Find yourself swooning over the wonderful hand-painted backdrop Jeannie completed for the BL? Of course you do. Every viewer finds it dazzling and the perfect complement.
Gordon described the work of art as “Backdrop 4.0.” Our puzzled looks led him to offer a succinct explanation.
“Backdrop 1.0,” Gordon said, “had a few images painted on white poster board. Then my mom upgraded to blue material stapled to furring strips. We consider that
Backdrop 2.0. It was then followed by her artwork being painted on 4 x 8-foot sheets of extruded foam hung from the ceiling.”
The magnificent depictions now seen have features painted on a large canvas whose only seam is in the middle. Gordon continues: “Mom and I took thin magnetic strips from the back of a photo frame you might hang on a refrigerator and secured them with super glue to the back of each seam so they really pull each other together.”
As Jeannie’s last task, she painted the pipes running from upstairs through the basement so they blended with the backdrop. “I think,” Gordon concluded, “I now have the nicest-looking bathroom plumbing in the whole state of Ohio!”

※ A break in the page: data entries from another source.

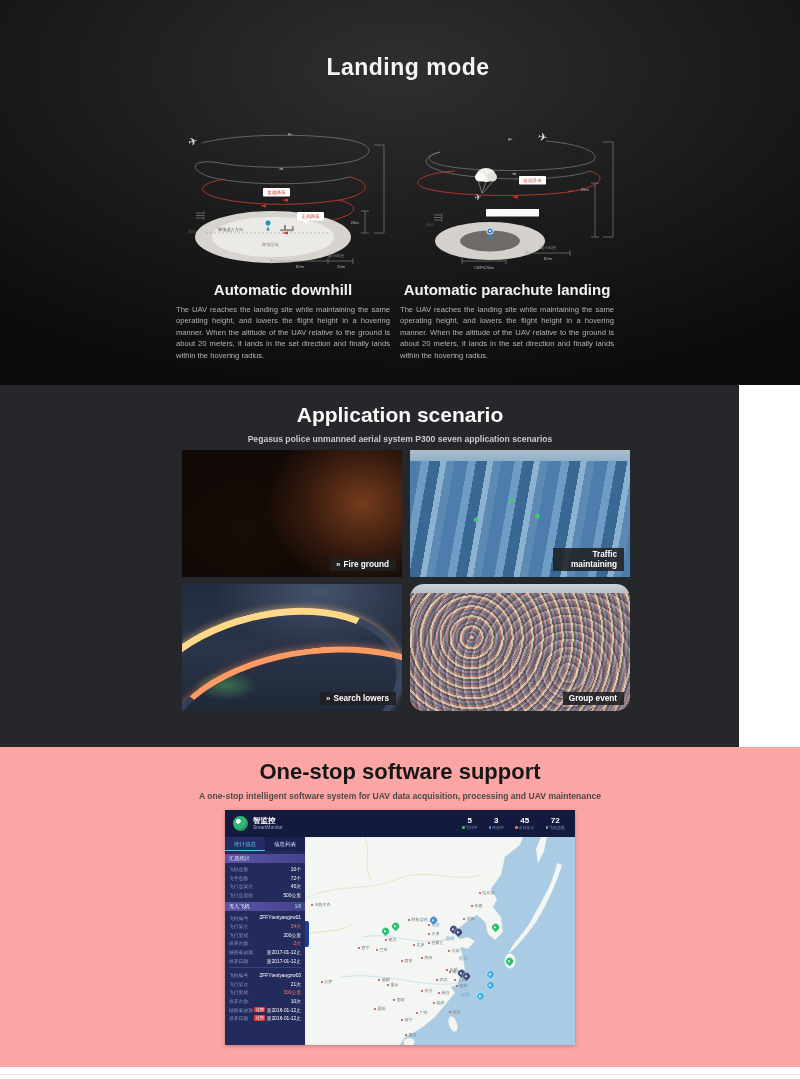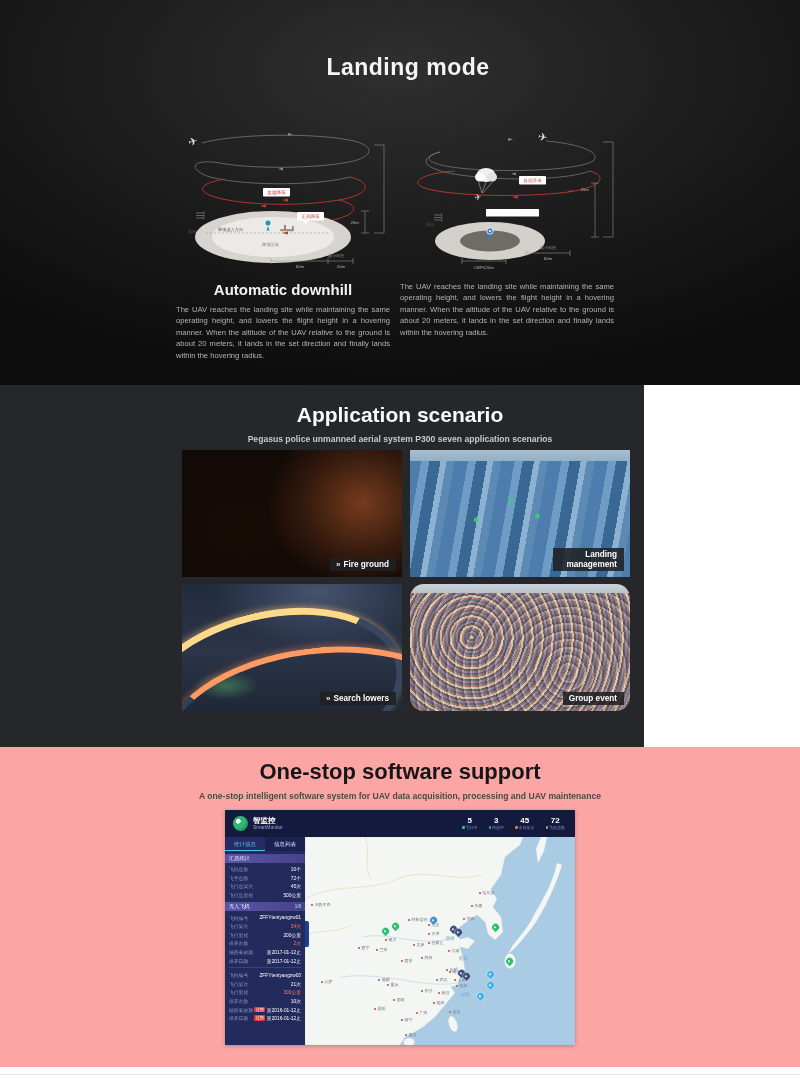--- a/index.html
+++ b/index.html
@@ -11,21 +11,21 @@
       font-size:23px;font-weight:600;letter-spacing:.5px;margin:8px;}
   .diagram{position:absolute;width:240px;height:155px;}
   .diag-l{left:168px;top:125px;}
   .diag-r{left:398px;top:125px;}
   .cap{position:absolute;width:214px;text-align:center;}
   .cap-l{left:176px;top:281px;}
   .cap-r{left:400px;top:281px;}
   .cap h2{margin:0 0 6px 0;color:#f2f2f2;font-size:15px;font-weight:700;}
   .cap p{margin:0;color:#b3b3b3;font-size:7.6px;line-height:1.5;text-align:justify;}
   
-  .s2{position:absolute;left:0;top:385px;width:644px;height:362px;background:#26272b;}
+  .s2{position:absolute;left:0;top:385px;width:739px;height:362px;background:#26272b;}
   .s2-title{position:absolute;left:0;top:18px;width:800px;text-align:center;color:#fafafa;
       font-size:21px;font-weight:600;margin:0;}
   .s2-sub{position:absolute;left:0;top:49px;width:800px;text-align:center;color:#c9c9c9;
       font-size:8.6px;font-weight:700;margin:0;}
   .card{position:absolute;width:220px;height:127px;overflow:hidden;background:#111;}
   .card.c1{left:182px;top:65px;}
   .card.c2{left:410px;top:65px;}
   .card.c3{left:182px;top:199px;}
   .card.c4{left:410px;top:199px;border-radius:14px;}
   .card-label{position:absolute;right:6px;bottom:6px;background:rgba(32,32,34,.88);color:#fff;
@@ -233,37 +233,38 @@
         <text x="86" y="143.5" font-size="4.4" fill="#b5b5b5" text-anchor="middle">CEP≤20m</text>
         <text x="140" y="16" font-size="11" fill="#e6e2dc" transform="rotate(10 146 12)">✈</text>
       </svg>
     </div>
 
     <div class="cap cap-l">
       <h2>Automatic downhill</h2>
       <p>The UAV reaches the landing site while maintaining the same operating height, and lowers the flight height in a hovering manner. When the altitude of the UAV relative to the ground is about 20 meters, it lands in the set direction and finally lands within the hovering radius.</p>
     </div>
     <div class="cap cap-r">
+      <h2>Automatic parachute landing</h2>
       <p>The UAV reaches the landing site while maintaining the same operating height, and lowers the flight height in a hovering manner. When the altitude of the UAV relative to the ground is about 20 meters, it lands in the set direction and finally lands within the hovering radius.</p>
     </div>
   </section>
 
   <section class="s2">
     <h1 class="s2-title">Application scenario</h1>
     <p class="s2-sub">Pegasus police unmanned aerial system P300 seven application scenarios</p>
 
     <div class="card c1 bg-fire">
       <span class="card-label">
           <i class="chev">»</i>
           <span>Fire ground</span>
         </span>
     </div>
     <div class="card c2 bg-traffic">
       <span class="card-label">
-          <span>Landing management</span>
+          <span>Traffic maintaining</span>
         </span>
     </div>
     <div class="card c3 bg-patrol">
       <span class="card-label">
           <i class="chev">»</i>
           <span>Search lowers</span>
         </span>
     </div>
     <div class="card c4 bg-crowd">
       <span class="card-label">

An O gauge model railroad boasting sophisticated electronics and attractive scenery deserves to be operated, and Gordon enjoys running his MTH and Lionel trains over two levels whenever he returns to dry land. On the third level, there is a neat loop of SuperStreets from K-Line where he can bring out a host of vehicles.
The BL is, to put it in simple terms, ready for running. But Gordon insists the compelling display goes far beyond that, namely, it is “ready for dreaming.”
The great Christmas-themed layout Gordon finished with assistance from his talented mother makes it possible for him fulfill the dreams of having multiple trains dashing past several evocative and picturesque scenes while putting out pine-scented smoke. It leaves him feeling as though he were a kid once again.
Truly, the holiday season should leave each of us feeling young and eager to make our toy train visions realities. For Gordon, the bustling and whimsical parts of his layout do that every time he returns home to the Buckeye State.